Dr. Terebey used this software, together with models of stellar evolution that she's been developing throughout her scientific career, and found that the simulated images matched actual observations amazingly closely. She obtained some more time on Hubble to study protostellar evolution. TMR-1 (Taurus Molecular Region 1) was one of the many things she observed, looking for insights into how stars form.
I'm a software developer who knows almost nothing of astronomy, but my understanding is that the Terebey-Shu-Cassen model of protostellar evolution is considered to be a defining work in the field. I.e., she's a respected and accomplished scientist.

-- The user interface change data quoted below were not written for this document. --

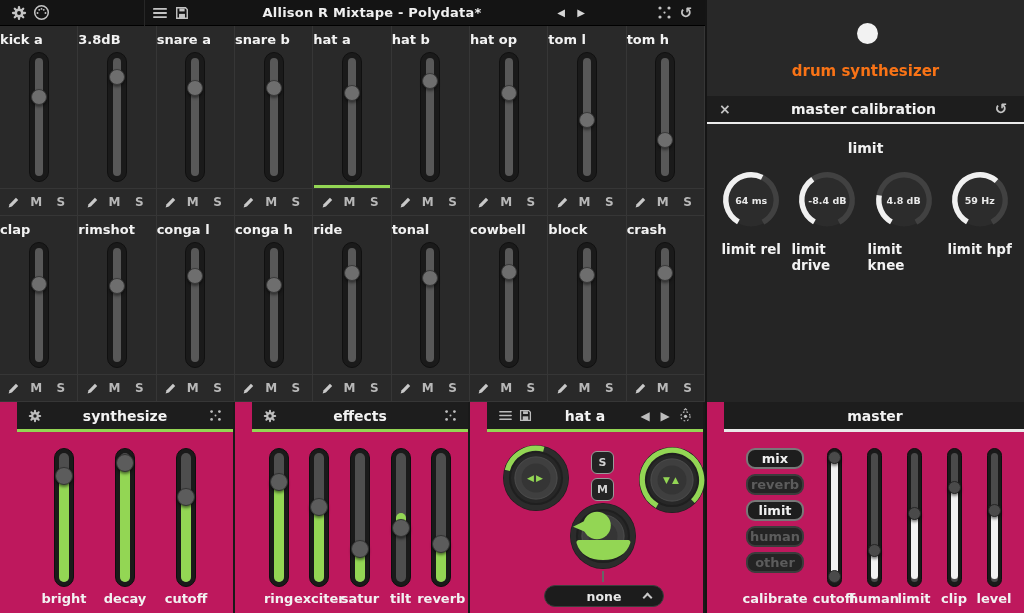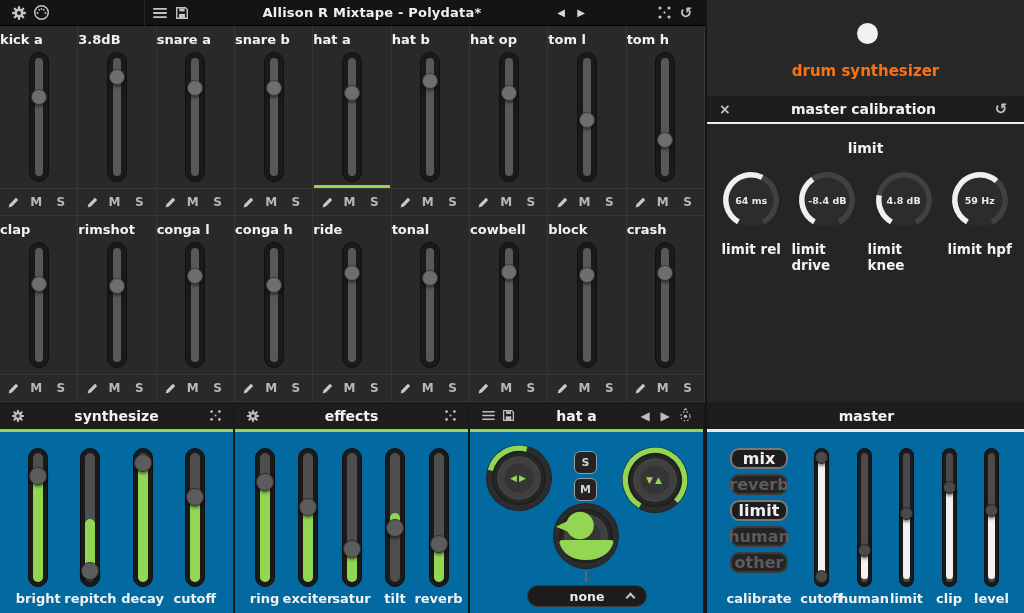--- a/index.html
+++ b/index.html
@@ -22,21 +22,21 @@
 .ch-name{height:24px;line-height:27px;text-align:left;font-size:13px;font-weight:bold;color:#f2f2f2;}
 .mx-fader{position:relative;width:20px;margin:2px auto 6px;flex:1;background:#1a1a1a;border:1px solid #101010;border-radius:10px;}
 .mx-bar{position:absolute;left:50%;top:5px;bottom:5px;width:8px;margin-left:-4px;border-radius:4px;background:#585858;}
 .mx-thumb{position:absolute;left:50%;top:calc(var(--thumb)*1%);width:16px;height:16px;margin:-8px 0 0 -8px;border-radius:50%;background:#6e6e6e;border:1px solid #3a3a3a;box-shadow:0 2px 3px rgba(0,0,0,.45);}
 .ch-foot{height:27px;border-top:1px solid #363636;display:flex;align-items:center;justify-content:space-around;padding:0 4px;}
 .msbtn{font-size:12px;font-weight:bold;color:#b8b8b8;width:18px;text-align:center;cursor:default;}
 .pencil{width:13px;height:13px;fill:#c9c9c9;}
 .ch.sel::after{content:'';position:absolute;left:1px;right:1px;bottom:27px;height:3px;background:var(--green);z-index:2;}
 
 .bottom{display:flex;height:211px;}
-.panel{width:235px;border-right:2px solid #191919;display:flex;flex-direction:column;background:#0369a1;}
+.panel{width:235px;border-right:2px solid #191919;display:flex;flex-direction:column;background:#be185d;padding-left:17px;}
 .p-head{height:30px;background:#1d1d1d;display:flex;align-items:center;padding:0 8px;border-bottom:3px solid var(--green);}
 .p-head.whiteline{border-bottom-color:#e9e9e9;}
 .p-title{flex:1;text-align:center;font-size:14px;font-weight:bold;color:#f2f2f2;}
 .hicon{width:20px;height:20px;display:flex;align-items:center;justify-content:center;color:#bdbdbd;font-size:12px;}
 .p-body{flex:1;display:flex;justify-content:space-evenly;padding:16px 6px 6px;}
 .pf-col{display:flex;flex-direction:column;align-items:center;width:40px;}
 .p-fader{position:relative;flex:1;width:20px;background:#1a1a1a;border:1px solid #0f0f0f;border-radius:10px;}
 .p-track{position:absolute;left:50%;top:4px;bottom:4px;width:10px;margin-left:-5px;border-radius:5px;background:#4e4e4e;}
 .p-fill{position:absolute;left:50%;width:10px;margin-left:-5px;border-radius:5px;background:var(--green);top:calc(var(--ft)*1%);height:calc((var(--fb) - var(--ft))*1%);}
 .p-thumb{position:absolute;left:50%;top:calc(var(--thumb)*1%);width:18px;height:18px;margin:-9px 0 0 -9px;border-radius:50%;background:#5c5c5c;border:1px solid #323232;box-shadow:0 2px 3px rgba(0,0,0,.5);}
@@ -54,21 +54,21 @@
 .bk-arc{fill:none;stroke:var(--green);stroke-width:8;stroke-dasharray:calc(var(--sweep)/360*282.7px) 282.7px;transform:rotate(calc(var(--rot)*1deg));transform-origin:50% 50%;}
 .bk-icon{position:absolute;inset:0;display:flex;align-items:center;justify-content:center;color:var(--green);font-size:9px;font-weight:bold;letter-spacing:2px;}
 .smbtn{position:absolute;left:104px;width:23px;height:23px;border:1.5px solid #9a9a9a;border-radius:6px;color:#d2d2d2;font-weight:bold;font-size:11px;display:flex;align-items:center;justify-content:center;background:#232323;}
 .conn{position:absolute;left:115px;top:139px;width:2px;height:11px;background:#666;}
 .dropdown{position:absolute;left:57px;top:153px;width:120px;height:22px;background:#1c1c1c;border:1px solid #3d3d3d;border-radius:11px;display:flex;align-items:center;justify-content:center;}
 .dd-value{font-size:12.5px;font-weight:bold;color:#e8e8e8;}
 .chev{position:absolute;right:12px;top:8px;width:7px;height:7px;border-left:2px solid #c8c8c8;border-top:2px solid #c8c8c8;transform:rotate(45deg);}
 
 .m-btncol{width:80px;display:flex;flex-direction:column;align-items:center;}
 .m-btns{flex:1;display:flex;flex-direction:column;gap:5px;padding-top:2px;}
-.m-btn{width:58px;height:21px;border-radius:9px;border:2px solid #3c3c3c;color:#5c5c5c;font-size:16px;font-weight:bold;display:flex;align-items:center;justify-content:center;background:#242424;}
+.m-btn{width:58px;height:21px;border-radius:9px;border:2px solid #3c3c3c;color:#5c5c5c;font-size:13px;font-weight:bold;display:flex;align-items:center;justify-content:center;background:#242424;}
 .m-btn.active{border-color:#787878;color:#f0f0f0;background:#1d1d1d;}
 
 .right{position:absolute;left:705px;top:0;width:319px;height:613px;background:#282828;border-left:2px solid #151515;display:flex;flex-direction:column;}
 .logo{height:96px;display:flex;flex-direction:column;align-items:center;justify-content:center;}
 .logo-word{font-size:34px;font-weight:bold;line-height:1;display:flex;align-items:center;letter-spacing:.5px;}
 .logo-dot{width:21px;height:21px;border-radius:50%;background:#f2f2f2;margin-left:3px;margin-top:6px;}
 .logo-sub{font-size:15px;font-weight:bold;margin-top:18px;color:#f97316;}
 .cal-head{height:28px;background:#1d1d1d;border-bottom:2px solid #ececec;display:flex;align-items:center;padding:0 12px;}
 .cal-close{width:18px;font-size:14px;font-weight:bold;color:#c4c4c4;}
 .cal-title{flex:1;text-align:center;font-size:14px;font-weight:bold;}
@@ -440,28 +440,20 @@
       <div class="p-body">
         <div class="pf-col">
               <div class="p-fader" style="--thumb: 20; --ft: 20; --fb: 97;">
                 <div class="p-track"></div>
                 <div class="p-fill"></div>
                 <div class="p-thumb"></div>
               </div>
               <div class="pf-label">bright</div>
             </div>
         <div class="pf-col">
-              <div class="p-fader" style="--thumb: 89; --ft: 51; --fb: 89;">
-                <div class="p-track"></div>
-                <div class="p-fill"></div>
-                <div class="p-thumb"></div>
-              </div>
-              <div class="pf-label">repitch</div>
-            </div>
-        <div class="pf-col">
               <div class="p-fader" style="--thumb: 10; --ft: 10; --fb: 97;">
                 <div class="p-track"></div>
                 <div class="p-fill"></div>
                 <div class="p-thumb"></div>
               </div>
               <div class="pf-label">decay</div>
             </div>
         <div class="pf-col">
               <div class="p-fader" style="--thumb: 35; --ft: 35; --fb: 97;">
                 <div class="p-track"></div>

Over dinner one August night, they showed these images to me and my wife. We oohed and aahed over this particular one (do so yourself at http://www.extrasolar.com/) but at the time everyone assumed it was just a star. It was only six months later, that Dr. Terebey determined this object was scientifically unusual. TMR-1C appeared to be ejected from the cluster -- which was interesting in its own right (to a scientist studying stellar evolution). But then it also appeared to be too cold and small to be a star.
Dr. Terebey and her husband considered a variety of possibile explanations (including that it was a background star, which they estimated at about a 2% chance). Like all good scientists, they considered all the possibilities, one of which was that the object might be a planet.
They were always very careful to point out that further study was needed (especially spectroscopic analysis to rule out the possibility of a background star) -- that being a planet was only one of many possible explanations -- and in fact it was Dr. Terebey herself who continued to study this object and eventually determined that it is most likely not a planet.
As with any NASA-funded study, NASA is automatically informed of the results, and NASA scientists inevitably also participate in the peer-review. Generally speaking, and in this particular case, it's not the scientist who calls the press conference, but the funding institute.
NASA jumped on the results like they did with the "microfossils" in the Mars rock. The press jumped on it like they did with that story and the one about Dolly, the cloned sheep.
You, gentle reader, probably found out about it through the fisheye lens of the media. I suppose that lends a certain sensationalism to it, but in reality it was just ordinary science.
Observations were made by an expert in the field, hypotheses considered and published in a peer-reviewed journal with those observations. Additional observations were performed, hypotheses rejected, published again. Pretty dull, actually, but apparently it can make good copy.
Not unlike a few recent software technologies.
Call me a disgruntled former employee if you will, but I think it's interesting how NASA never mentions the difficulties Dr. Terebey, a woman operating through her own self-owned small business, had to overcome to obtain funding through their bureaucracy. Science is increasingly a boys club for tenured university faculty.
Or how NASA exposes scientists to the media spotlight, without regard to what that exposure might do to their careers.
(And don't even get me started about how software development is done at NASA. If you ever wondered how they could ship an interface that was using metric on one end and British on the other, I could tell you enough stories that you'd stop wondering that, and start wondering how they ship anything that works at all!)